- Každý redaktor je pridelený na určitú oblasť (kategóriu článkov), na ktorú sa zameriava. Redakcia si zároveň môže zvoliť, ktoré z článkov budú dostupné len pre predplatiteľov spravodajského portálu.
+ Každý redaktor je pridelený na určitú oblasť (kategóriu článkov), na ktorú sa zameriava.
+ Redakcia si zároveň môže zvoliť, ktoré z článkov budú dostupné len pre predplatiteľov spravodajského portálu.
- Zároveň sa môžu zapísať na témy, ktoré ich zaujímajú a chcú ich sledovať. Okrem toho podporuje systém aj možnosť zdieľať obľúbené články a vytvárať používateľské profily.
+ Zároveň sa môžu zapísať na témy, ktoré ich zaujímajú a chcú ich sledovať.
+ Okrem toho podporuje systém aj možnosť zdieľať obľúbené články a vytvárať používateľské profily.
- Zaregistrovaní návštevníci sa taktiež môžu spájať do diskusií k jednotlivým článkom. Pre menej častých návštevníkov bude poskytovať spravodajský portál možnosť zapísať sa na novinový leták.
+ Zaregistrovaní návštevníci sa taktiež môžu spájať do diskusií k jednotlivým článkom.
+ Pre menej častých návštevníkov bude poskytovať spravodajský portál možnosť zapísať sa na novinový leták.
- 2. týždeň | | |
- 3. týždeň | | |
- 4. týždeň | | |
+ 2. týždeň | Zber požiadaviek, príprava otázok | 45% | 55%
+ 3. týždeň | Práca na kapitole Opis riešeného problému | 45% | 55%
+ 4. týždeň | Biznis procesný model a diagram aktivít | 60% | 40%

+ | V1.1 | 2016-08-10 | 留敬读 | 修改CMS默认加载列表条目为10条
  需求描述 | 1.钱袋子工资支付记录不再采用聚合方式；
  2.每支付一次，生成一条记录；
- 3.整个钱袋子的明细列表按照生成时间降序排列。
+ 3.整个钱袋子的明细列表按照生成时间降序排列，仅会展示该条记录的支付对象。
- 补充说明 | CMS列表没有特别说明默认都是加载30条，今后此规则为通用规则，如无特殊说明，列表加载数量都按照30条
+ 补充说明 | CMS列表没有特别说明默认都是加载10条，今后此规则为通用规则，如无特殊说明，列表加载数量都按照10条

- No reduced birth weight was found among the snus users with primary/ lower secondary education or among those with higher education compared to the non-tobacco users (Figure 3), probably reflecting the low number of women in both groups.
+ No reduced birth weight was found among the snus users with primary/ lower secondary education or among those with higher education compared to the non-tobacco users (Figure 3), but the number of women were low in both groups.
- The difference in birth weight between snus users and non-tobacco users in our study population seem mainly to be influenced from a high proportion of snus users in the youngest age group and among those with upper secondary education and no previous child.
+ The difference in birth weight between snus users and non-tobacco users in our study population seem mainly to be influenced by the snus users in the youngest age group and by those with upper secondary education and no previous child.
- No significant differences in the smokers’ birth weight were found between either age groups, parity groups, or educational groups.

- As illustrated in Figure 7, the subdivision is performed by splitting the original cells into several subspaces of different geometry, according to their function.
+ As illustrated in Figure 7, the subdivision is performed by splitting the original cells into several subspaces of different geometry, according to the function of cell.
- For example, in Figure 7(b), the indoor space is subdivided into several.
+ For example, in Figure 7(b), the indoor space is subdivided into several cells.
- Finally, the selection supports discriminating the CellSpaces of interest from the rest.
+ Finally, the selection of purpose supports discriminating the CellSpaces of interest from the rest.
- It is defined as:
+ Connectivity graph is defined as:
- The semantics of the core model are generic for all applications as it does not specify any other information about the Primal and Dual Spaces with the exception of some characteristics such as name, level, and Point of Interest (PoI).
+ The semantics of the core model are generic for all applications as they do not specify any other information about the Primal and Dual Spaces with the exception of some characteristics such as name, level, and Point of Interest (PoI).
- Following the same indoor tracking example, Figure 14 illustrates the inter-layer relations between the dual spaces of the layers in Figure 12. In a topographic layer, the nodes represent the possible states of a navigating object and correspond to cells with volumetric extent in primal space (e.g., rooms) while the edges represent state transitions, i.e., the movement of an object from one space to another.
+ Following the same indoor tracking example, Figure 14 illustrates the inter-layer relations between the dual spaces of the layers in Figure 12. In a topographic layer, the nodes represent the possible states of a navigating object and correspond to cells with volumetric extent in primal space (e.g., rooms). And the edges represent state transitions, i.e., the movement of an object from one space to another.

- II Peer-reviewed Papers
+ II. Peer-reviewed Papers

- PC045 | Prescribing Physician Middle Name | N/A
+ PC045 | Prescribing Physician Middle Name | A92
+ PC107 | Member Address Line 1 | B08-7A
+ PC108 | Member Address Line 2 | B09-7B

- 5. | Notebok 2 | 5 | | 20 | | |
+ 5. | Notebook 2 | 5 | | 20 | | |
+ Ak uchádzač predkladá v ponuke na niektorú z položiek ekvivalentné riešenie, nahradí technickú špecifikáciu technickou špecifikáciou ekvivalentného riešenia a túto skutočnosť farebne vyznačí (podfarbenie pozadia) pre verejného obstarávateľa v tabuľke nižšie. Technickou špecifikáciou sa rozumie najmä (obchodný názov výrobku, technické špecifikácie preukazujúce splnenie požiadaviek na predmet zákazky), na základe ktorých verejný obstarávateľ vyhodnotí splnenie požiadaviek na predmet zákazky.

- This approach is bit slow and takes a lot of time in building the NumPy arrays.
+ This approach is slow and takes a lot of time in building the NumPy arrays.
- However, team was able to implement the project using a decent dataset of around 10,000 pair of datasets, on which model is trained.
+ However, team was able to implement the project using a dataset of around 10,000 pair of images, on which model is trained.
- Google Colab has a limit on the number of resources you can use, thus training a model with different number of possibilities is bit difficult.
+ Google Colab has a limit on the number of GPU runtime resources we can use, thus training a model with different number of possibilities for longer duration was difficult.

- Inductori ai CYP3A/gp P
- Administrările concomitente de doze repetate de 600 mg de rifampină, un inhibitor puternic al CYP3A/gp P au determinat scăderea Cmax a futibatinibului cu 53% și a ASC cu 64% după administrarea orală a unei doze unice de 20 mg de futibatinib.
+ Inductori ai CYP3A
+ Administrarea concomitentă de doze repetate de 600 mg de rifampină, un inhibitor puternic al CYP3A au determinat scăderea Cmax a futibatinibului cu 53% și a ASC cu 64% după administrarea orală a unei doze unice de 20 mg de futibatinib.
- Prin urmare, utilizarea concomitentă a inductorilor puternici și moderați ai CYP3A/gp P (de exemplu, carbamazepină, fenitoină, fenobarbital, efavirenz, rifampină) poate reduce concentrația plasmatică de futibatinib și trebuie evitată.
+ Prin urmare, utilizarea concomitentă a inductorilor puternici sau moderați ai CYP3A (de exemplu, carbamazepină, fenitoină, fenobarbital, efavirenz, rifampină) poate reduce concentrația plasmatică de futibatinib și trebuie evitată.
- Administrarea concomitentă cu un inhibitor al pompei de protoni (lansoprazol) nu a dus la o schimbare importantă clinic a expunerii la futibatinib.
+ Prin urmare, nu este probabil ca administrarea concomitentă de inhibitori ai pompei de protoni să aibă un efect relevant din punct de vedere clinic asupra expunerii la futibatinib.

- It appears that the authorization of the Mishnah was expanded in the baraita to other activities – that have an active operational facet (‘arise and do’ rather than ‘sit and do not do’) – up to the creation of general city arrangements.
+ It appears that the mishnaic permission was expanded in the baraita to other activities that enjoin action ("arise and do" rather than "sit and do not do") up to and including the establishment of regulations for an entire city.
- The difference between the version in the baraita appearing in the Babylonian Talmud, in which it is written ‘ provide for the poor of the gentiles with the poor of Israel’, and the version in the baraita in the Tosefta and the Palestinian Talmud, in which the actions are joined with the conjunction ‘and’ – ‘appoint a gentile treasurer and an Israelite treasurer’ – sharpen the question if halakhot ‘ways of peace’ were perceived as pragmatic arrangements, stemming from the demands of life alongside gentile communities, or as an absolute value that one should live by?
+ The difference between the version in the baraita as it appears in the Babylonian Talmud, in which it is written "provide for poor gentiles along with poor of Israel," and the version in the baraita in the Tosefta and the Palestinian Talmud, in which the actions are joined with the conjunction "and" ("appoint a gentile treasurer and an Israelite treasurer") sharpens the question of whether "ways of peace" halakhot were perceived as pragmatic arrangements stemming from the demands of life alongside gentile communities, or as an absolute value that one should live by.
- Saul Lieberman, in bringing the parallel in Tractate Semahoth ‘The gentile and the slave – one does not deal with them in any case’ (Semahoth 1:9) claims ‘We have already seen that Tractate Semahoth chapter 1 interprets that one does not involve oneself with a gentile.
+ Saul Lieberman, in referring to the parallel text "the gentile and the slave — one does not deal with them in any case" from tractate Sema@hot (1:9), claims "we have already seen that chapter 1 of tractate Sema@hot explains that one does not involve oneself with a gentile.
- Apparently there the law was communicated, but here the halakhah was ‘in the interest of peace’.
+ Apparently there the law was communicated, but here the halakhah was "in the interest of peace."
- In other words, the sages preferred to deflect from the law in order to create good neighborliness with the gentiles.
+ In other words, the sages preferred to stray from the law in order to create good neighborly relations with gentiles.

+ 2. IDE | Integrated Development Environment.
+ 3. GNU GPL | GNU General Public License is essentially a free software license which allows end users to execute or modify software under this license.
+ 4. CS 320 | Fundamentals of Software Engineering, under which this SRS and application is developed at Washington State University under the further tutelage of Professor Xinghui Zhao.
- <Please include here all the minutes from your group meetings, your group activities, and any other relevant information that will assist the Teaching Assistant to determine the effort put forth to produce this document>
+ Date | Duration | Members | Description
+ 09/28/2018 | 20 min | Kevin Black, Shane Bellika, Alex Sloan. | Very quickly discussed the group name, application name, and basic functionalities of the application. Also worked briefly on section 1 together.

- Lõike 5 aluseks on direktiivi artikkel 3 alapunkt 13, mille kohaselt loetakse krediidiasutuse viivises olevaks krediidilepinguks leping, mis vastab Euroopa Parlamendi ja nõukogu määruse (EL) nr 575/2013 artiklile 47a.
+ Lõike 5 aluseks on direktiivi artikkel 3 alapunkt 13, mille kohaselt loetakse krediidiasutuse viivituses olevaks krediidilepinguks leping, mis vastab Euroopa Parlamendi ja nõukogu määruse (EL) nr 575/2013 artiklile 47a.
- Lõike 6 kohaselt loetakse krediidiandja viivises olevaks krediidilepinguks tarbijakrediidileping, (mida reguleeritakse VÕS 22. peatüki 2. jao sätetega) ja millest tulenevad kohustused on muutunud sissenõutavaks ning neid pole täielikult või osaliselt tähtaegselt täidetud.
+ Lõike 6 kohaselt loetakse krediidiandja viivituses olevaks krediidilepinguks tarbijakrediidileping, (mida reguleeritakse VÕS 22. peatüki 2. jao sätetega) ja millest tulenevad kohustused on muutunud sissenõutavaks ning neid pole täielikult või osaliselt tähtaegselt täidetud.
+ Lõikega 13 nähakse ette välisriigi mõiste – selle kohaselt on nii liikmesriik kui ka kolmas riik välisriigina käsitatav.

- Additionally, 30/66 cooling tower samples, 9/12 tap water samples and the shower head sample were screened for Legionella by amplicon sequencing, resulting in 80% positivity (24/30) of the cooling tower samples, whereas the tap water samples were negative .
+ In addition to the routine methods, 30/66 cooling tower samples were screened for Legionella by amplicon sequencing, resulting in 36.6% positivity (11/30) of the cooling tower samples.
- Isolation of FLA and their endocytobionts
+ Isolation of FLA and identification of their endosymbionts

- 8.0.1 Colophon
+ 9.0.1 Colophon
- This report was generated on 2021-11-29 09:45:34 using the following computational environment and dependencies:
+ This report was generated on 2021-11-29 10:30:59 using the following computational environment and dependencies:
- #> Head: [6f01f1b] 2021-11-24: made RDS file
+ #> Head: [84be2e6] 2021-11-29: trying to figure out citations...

+ + +

Say how many lines of the material contain the word "However". Add nothing to the number.

2